> _WHAT YOU HAVE TO DO_
Pick every line from the data that holds the word "Zobacz".

[Before-and-after change records]
────────────────────

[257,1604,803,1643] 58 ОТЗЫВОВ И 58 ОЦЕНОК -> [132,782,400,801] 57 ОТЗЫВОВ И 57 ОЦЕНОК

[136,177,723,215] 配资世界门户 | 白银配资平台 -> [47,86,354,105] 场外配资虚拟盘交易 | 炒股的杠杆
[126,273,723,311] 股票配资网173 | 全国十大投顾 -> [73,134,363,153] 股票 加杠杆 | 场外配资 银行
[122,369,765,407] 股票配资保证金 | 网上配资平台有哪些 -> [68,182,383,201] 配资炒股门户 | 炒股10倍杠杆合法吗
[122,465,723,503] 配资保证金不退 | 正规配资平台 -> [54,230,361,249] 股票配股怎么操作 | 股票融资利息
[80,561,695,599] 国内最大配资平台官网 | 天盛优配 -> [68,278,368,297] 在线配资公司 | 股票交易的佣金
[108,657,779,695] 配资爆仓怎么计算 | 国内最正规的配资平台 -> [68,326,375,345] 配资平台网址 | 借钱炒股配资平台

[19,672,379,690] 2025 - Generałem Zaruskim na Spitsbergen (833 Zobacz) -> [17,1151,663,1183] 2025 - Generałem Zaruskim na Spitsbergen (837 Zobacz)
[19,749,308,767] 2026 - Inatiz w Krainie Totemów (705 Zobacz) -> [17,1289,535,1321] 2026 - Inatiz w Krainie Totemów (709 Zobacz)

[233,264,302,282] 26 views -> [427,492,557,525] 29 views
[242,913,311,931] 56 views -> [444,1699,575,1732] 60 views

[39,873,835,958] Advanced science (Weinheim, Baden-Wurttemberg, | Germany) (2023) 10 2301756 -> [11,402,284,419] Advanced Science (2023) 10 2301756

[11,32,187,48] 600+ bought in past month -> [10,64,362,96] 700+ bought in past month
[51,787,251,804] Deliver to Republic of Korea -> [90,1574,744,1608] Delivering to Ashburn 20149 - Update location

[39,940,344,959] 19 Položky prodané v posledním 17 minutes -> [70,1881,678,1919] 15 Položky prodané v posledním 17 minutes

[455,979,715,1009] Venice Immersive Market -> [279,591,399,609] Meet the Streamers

────────────────────

> _RESPONSE TO THIS TASK_
[19,672,379,690] 2025 - Generałem Zaruskim na Spitsbergen (833 Zobacz) -> [17,1151,663,1183] 2025 - Generałem Zaruskim na Spitsbergen (837 Zobacz)
[19,749,308,767] 2026 - Inatiz w Krainie Totemów (705 Zobacz) -> [17,1289,535,1321] 2026 - Inatiz w Krainie Totemów (709 Zobacz)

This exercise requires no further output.